Re: [PATCH V7 3/5] platform/x86: Intel PMT class driver

From: Alexander Duyck
Date: Thu Oct 01 2020 - 13:44:49 EST


On Thu, Oct 1, 2020 at 9:26 AM Andy Shevchenko
<andy.shevchenko@xxxxxxxxx> wrote:
>
> On Thu, Oct 1, 2020 at 4:43 AM David E. Box <david.e.box@xxxxxxxxxxxxxxx> wrote:
> >
> > From: Alexander Duyck <alexander.h.duyck@xxxxxxxxxxxxxxx>
> >
> > Intel Platform Monitoring Technology is meant to provide a common way to
> > access telemetry and system metrics.
> >
> > Register mappings are not provided by the driver. Instead, a GUID is read
> > from a header for each endpoint. The GUID identifies the device and is to
> > be used with an XML, provided by the vendor, to discover the available set
> > of metrics and their register mapping. This allows firmware updates to
> > modify the register space without needing to update the driver every time
> > with new mappings. Firmware writes a new GUID in this case to specify the
> > new mapping. Software tools with access to the associated XML file can
> > then interpret the changes.
>
> Where one may find a database of these reserved GUIDs / XMLs?
> How do you prevent a chaos which happens with other registries?
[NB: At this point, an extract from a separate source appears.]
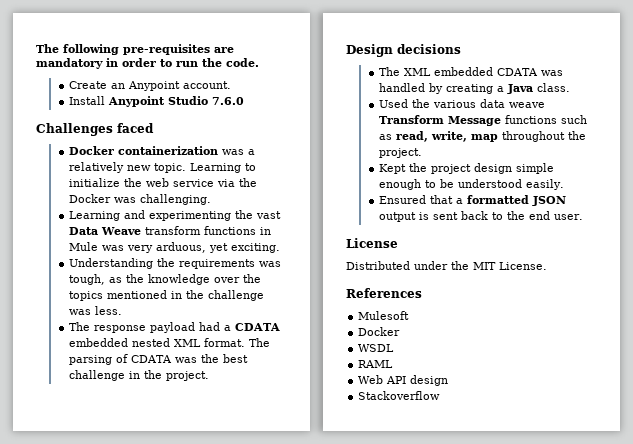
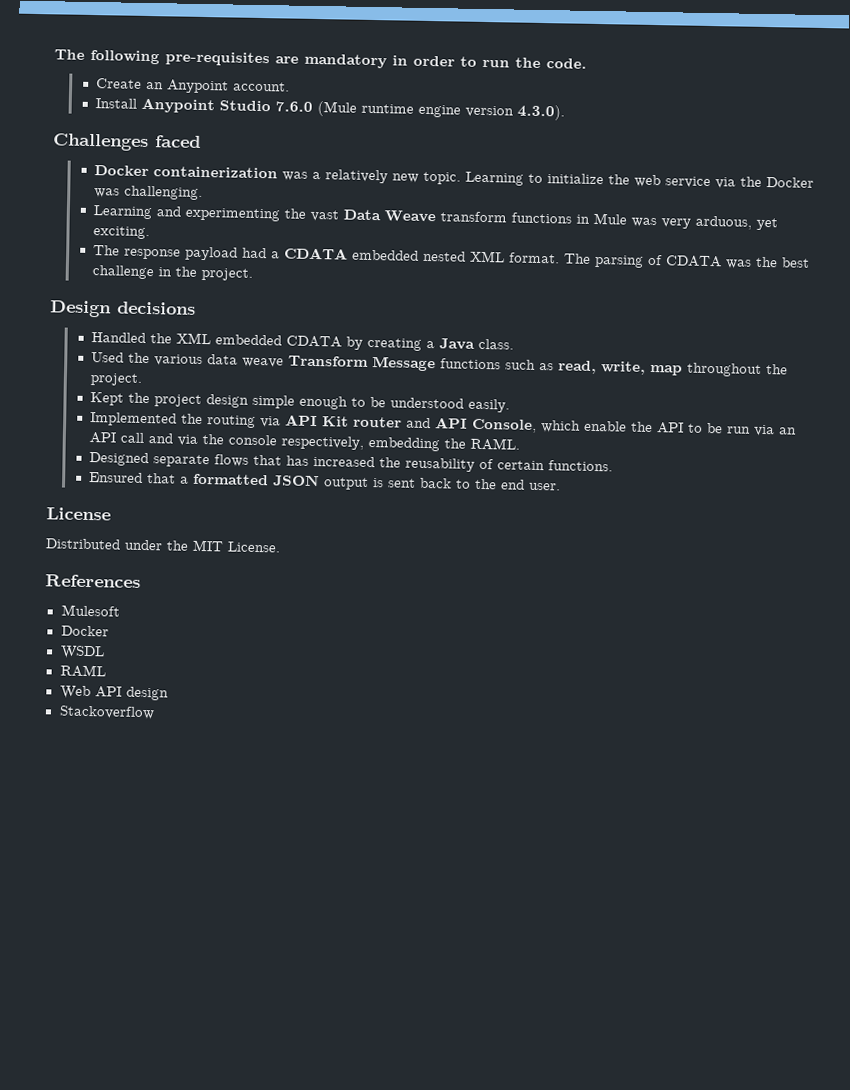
(244, 101) none -> [317,101,566,121] (Mule runtime engine version 4.3.0).
[68,258,281,269] [68,274,261,285] [68,290,264,301] [68,306,122,315] // Understanding the requirements was tough, as the knowledge over the topics mentioned in the challenge was less. -> (151, 233) none
[378,67,400,76] The -> [91,332,173,344] Handled the
[540,70,563,76] [378,83,425,92] was handled -> (343, 341) none
(564, 184) none -> [90,412,798,437] [89,432,521,452] [89,452,614,472] // Implemented the routing via API Kit router and API Console, which enable the API to be run via an API call and via the console respectively, embedding the RAML. // Designed separate flows that has increased the reusability of certain functions.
The database will be posted on intel.com eventually. Although I don't
believe the URL is public yet.

> > The module manages access to all Intel PMT endpoints on a system,
> > independent of the device exporting them. It creates an intel_pmt class to
> > manage the devices. For each telemetry endpoint, sysfs files provide GUID
> > and size information as well as a pointer to the parent device the
> > telemetry came from. Software may discover the association between
> > endpoints and devices by iterating through the list in sysfs, or by looking
> > for the existence of the class folder under the device of interest. A
> > binary sysfs attribute of the same name allows software to then read or map
> > the telemetry space for direct access.
>
> What are the security implications by direct access?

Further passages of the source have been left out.